Case Law Details
S. 80G registration can be rejected for conducting Bhagwat Katha if expense exceeds 5% of income
The assessee-trust registered under section 12A and also approved under section 80G(5) was found to have more then 3/4th of of its total receipt for organizing ‘Bhagwat Katha’; section 80G(5B) limits expenditure on activities of religious nature to 5% of income for year; since expenditure in instant case exceeded 5% and violated section 80G(5B), approval under section 80G was withdrawn with observation that Bhagawat Katha is religious notwithstanding its public character and being open to all castes and religions.
INCOME TAX APPELLATE TRIBUNAL, JAIPUR
ITA No.1242/ JP/2010 Section 80G
M/s. Shiv Ratan Rathi Foundation Vs. The CIT
ORDER
PER N.L. KALRA, AM:-
The assessee has filed an appeal against the order of the ld. CIT, Kota dated 14-09-2010.
2.1 The grounds of appeal raised by the assessee are as under:-
1. That the ld. CIT, Kota has grossly erred in rejecting application filed by Shiv Ratan Rathi Foundation (wrongly mentioned as Shri Ratan Rathi Foundation in the grounds of appeal) for grant to exemption u/s 80G(5) of Income Tax Act, 1961.
2. That the ld. CIT, Kota has erred in holding that the activities of the Shiv Ratan Rathi Foundation (wrongly mentioned as Shri Ratan Rathi Foundation in the grounds of appeal) are in-genuine and it is not engaged in charitable activities.
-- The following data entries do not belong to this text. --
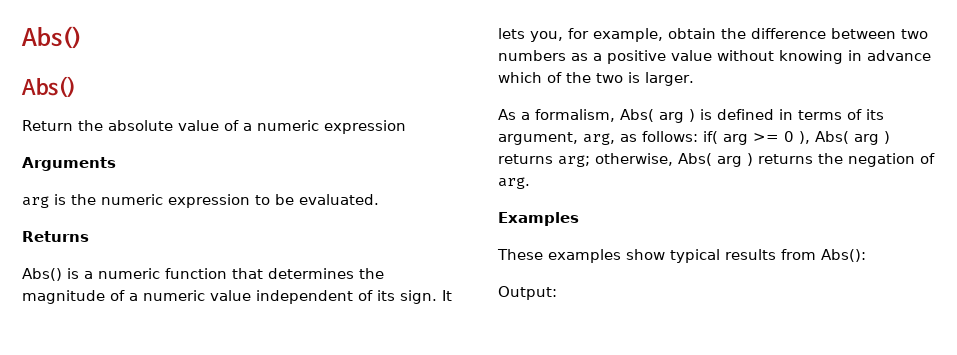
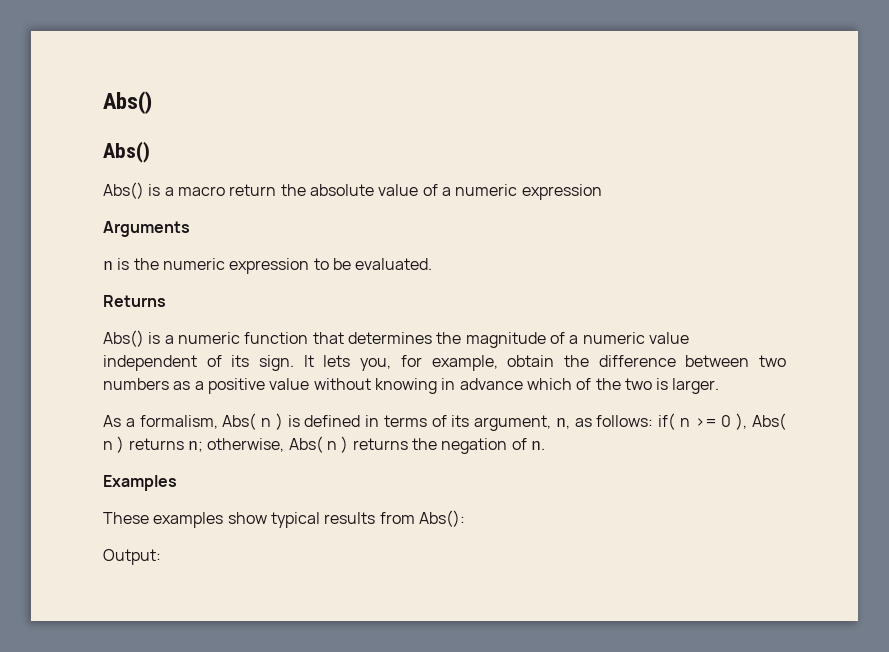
- Return the absolute value of a numeric expression
+ Abs() is a macro return the absolute value of a numeric expression
- arg is the numeric expression to be evaluated.
+ n is the numeric expression to be evaluated.
- As a formalism, Abs( arg ) is defined in terms of its argument, arg, as follows: if( arg >= 0 ), Abs( arg ) returns arg; otherwise, Abs( arg ) returns the negation of arg.
+ As a formalism, Abs( n ) is defined in terms of its argument, n, as follows: if( n >= 0 ), Abs( n ) returns n; otherwise, Abs( n ) returns the negation of n.

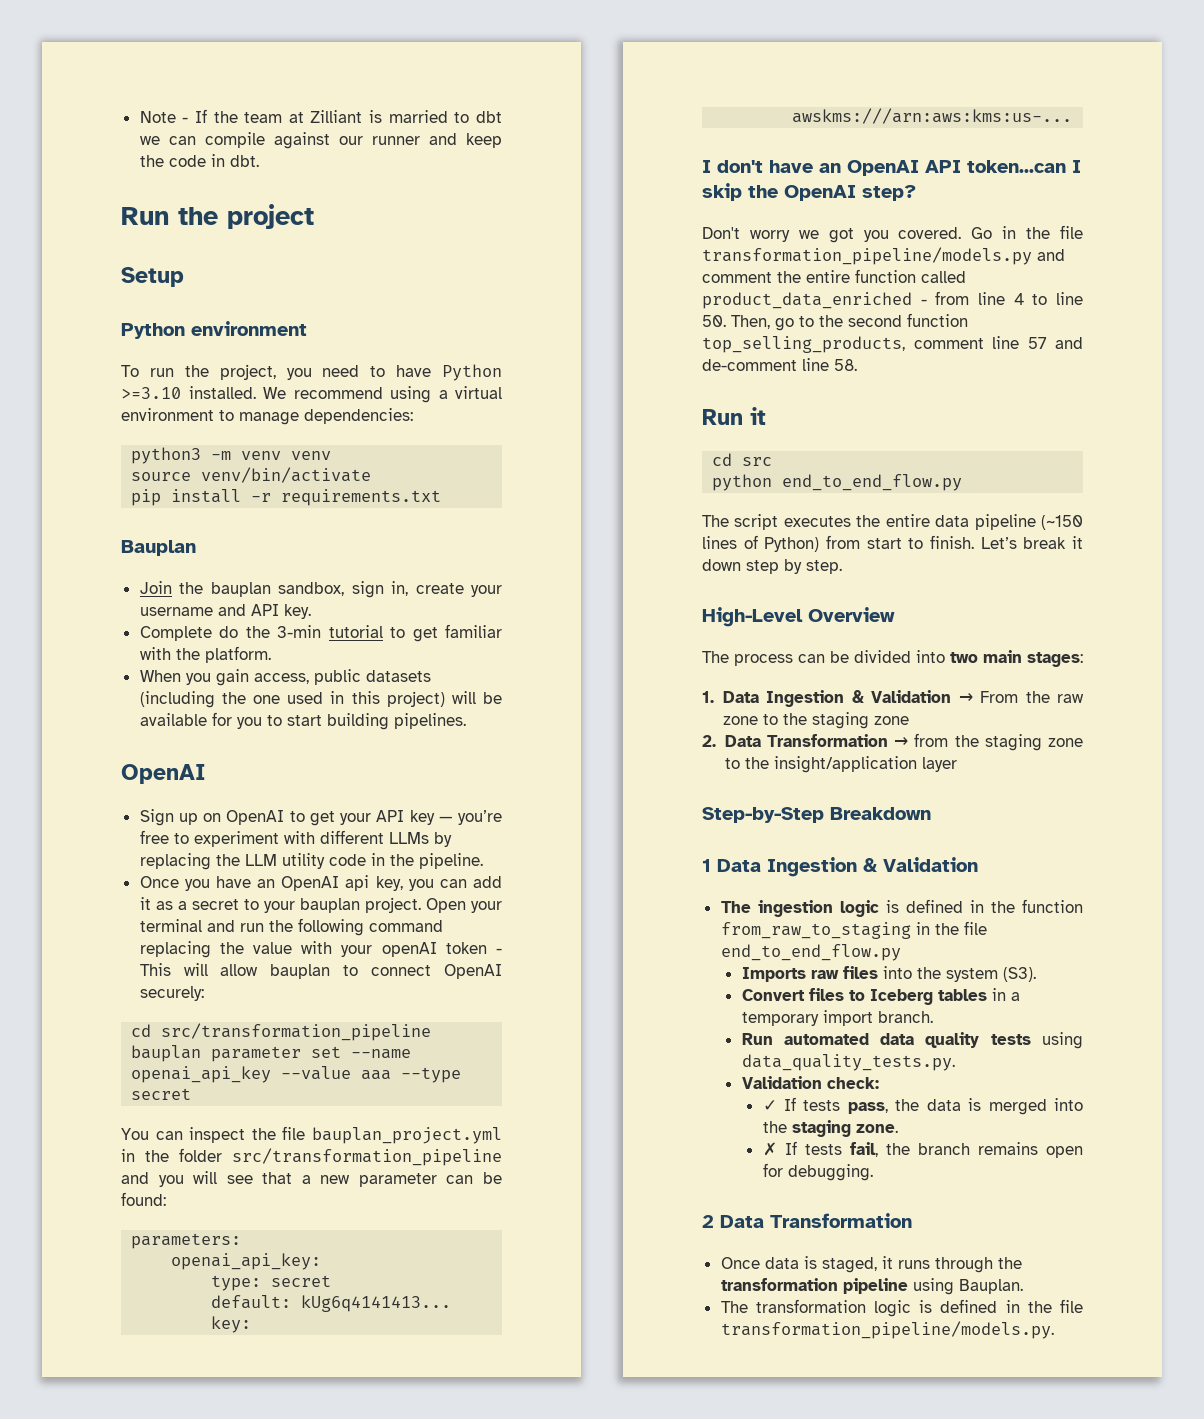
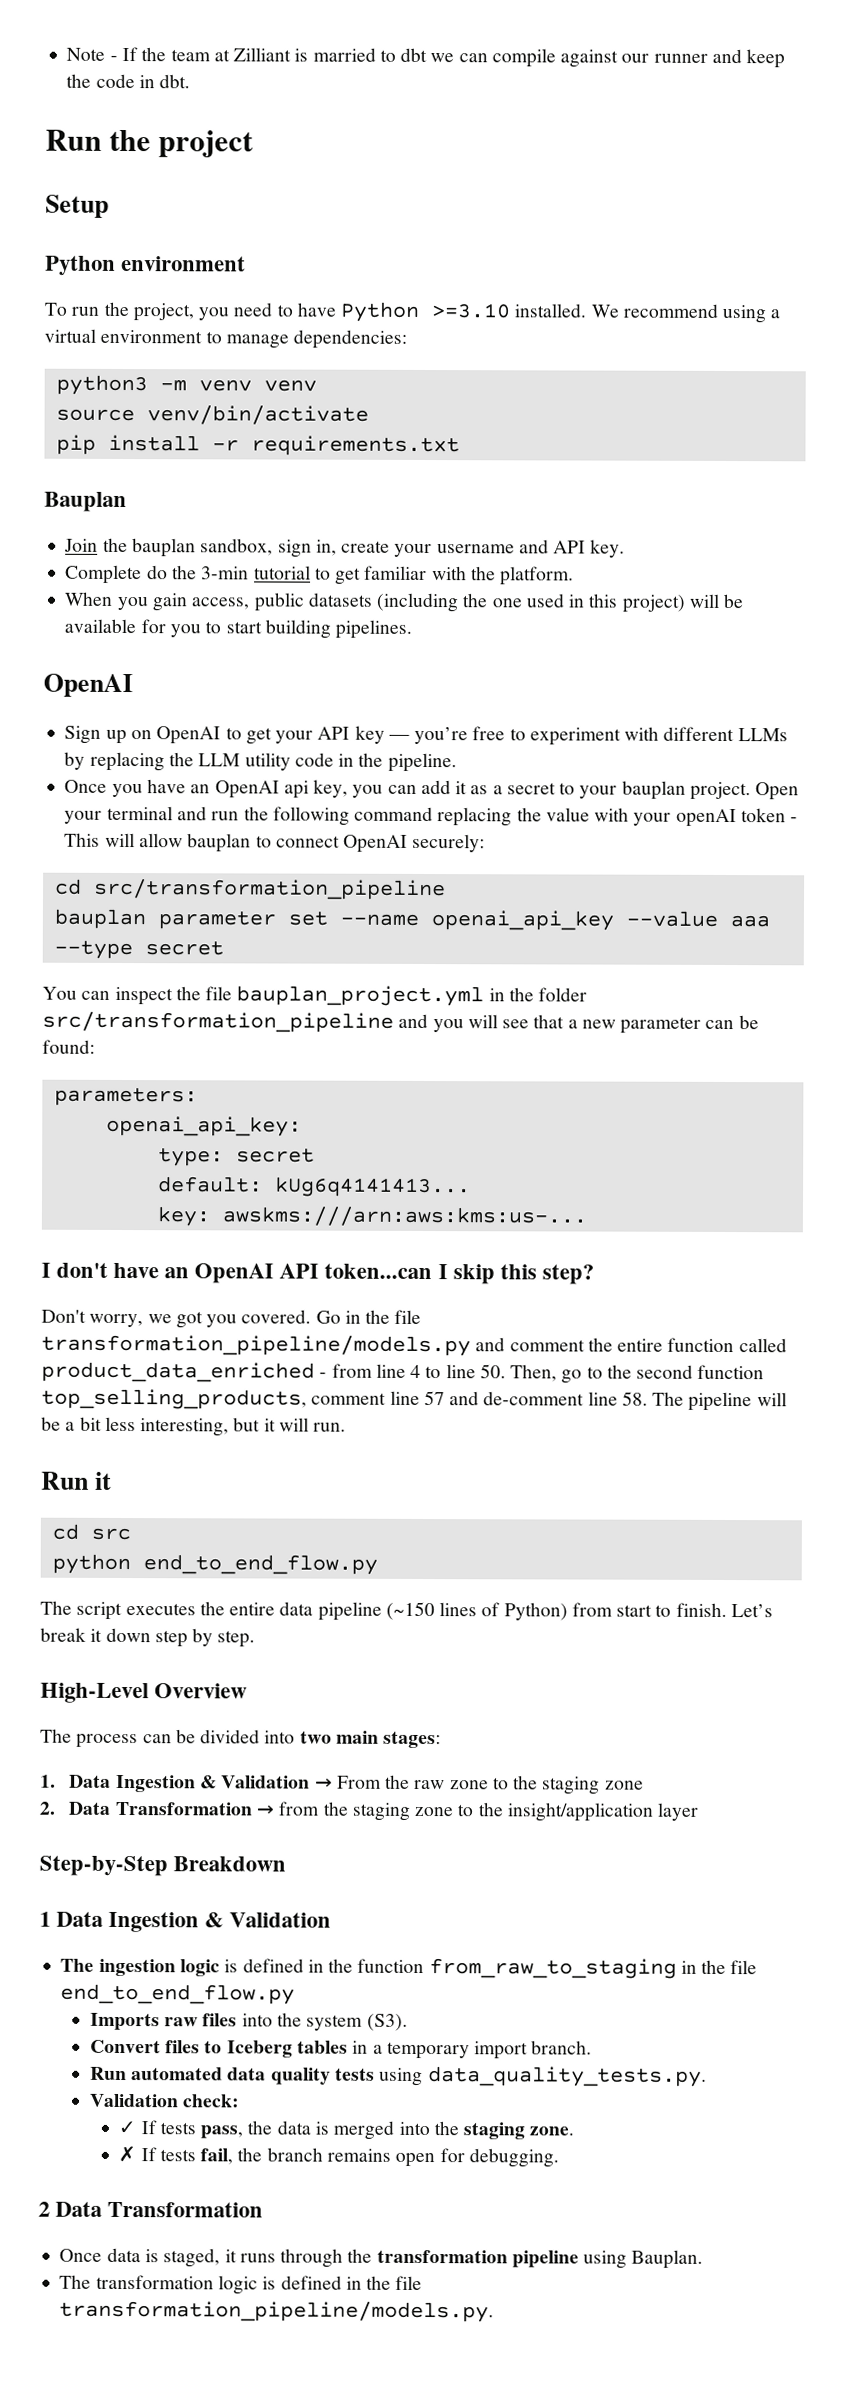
- I don't have an OpenAI API token...can I skip the OpenAI step?
+ I don't have an OpenAI API token...can I skip this step?
- Don't worry we got you covered.
+ Don't worry, we got you covered.
- Go in the file transformation_pipeline/models.py and comment the entire function called product_data_enriched - from line 4 to line 50. Then, go to the second function top_selling_products, comment line 57 and de-comment line 58.
+ Go in the file transformation_pipeline/models.py and comment the entire function called product_data_enriched - from line 4 to line 50. Then, go to the second function top_selling_products, comment line 57 and de-comment line 58. The pipeline will be a bit less interesting, but it will run.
2.2 The assessee was granted registration u/s 12A(a) of the Act vide order dated 10th March, 1999. The assessee was also given approval u/s 80g for the period from 1-4-2007 to 31-03-2010. For further extension of approval u/s 80G, the assessee filed an application on 19-03-2010. On this application, the ld. CIT has not allowed approval. The ld. CIT noticed that the assessee in the financial year 2007-08 received the donation of Rs. 14.53 lacs and out of which a sum of Rs. 11,34,061- was spent on ‘Bhagwat Katha’. The ld. CIT was of the opinion that assessee is not a charitable trust but a religious trust and accordingly has not approved the trust for the purpose of Section 80G of the Act.
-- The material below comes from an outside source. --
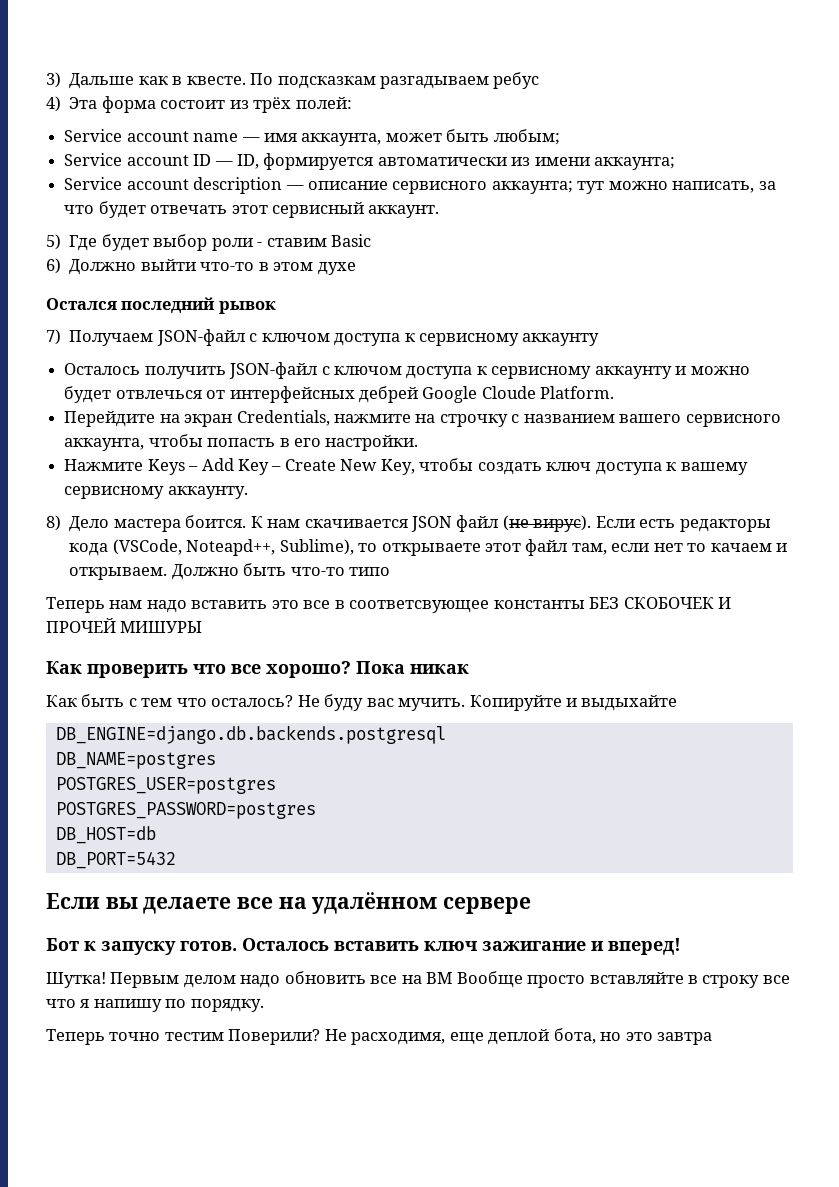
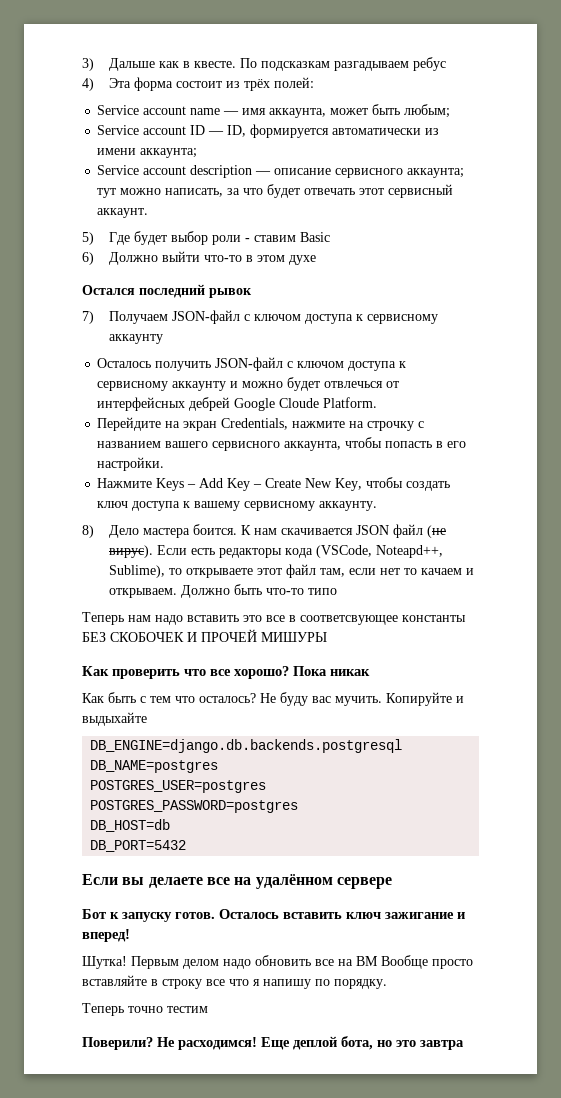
- Теперь точно тестим Поверили?
+ Теперь точно тестим
+ Поверили?
- Не расходимя, еще деплой бота, но это завтра
+ Не расходимся! Еще деплой бота, но это завтра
2.3 We have heard both the parties. The assessee has filed the income and expenditure account for the financial year 2006-07, 2007-08 and 2008-09. It is true that the assessee received donations of Rs. 14,53,300/- in the financial year 2007-08. It was stated that the programme of ‘Bhagwat Katha’ was for all the persons of different religions and the donations was received for conducting such ‘Bhagwat Katha’. It is not the case of the revenue that the persons who have given the donations have claimed the deduction out of taxable income. In other financial years, the donations are to the extent of Rs. 1,65,700/- and Rs. 72,307/-.
2.4 The CBDT vide its circular No.7/2010 dated 27-10-2010 has referred to the amendment made in Section 80G(5) as proviso to Section 80G(5)(vi) has been omitted . Earlier ld. CIT was to allow the approval u/s 80G for five years. Due to removal of proviso, the Board has clarified that the existing approval expiring on or after 1-10-2009 shall be deemed to have been extended in perpetuity unless specifically withdrawn. Thus the assessee was not required to request for approval u/s 80G of the Act and the approval granted earlier upto 3 1-03-2010 is to be treated as in perpetuity. Thus the order of the ld. CIT is not valid in view of Board’s Circular no. 7/2010. Hence the order of the ld. CIT is cancelled as there is no requirement of granting approval. It is not a case where 80G approval has been withdrawn.
3. In the result, the appeal of the assessee is allowed.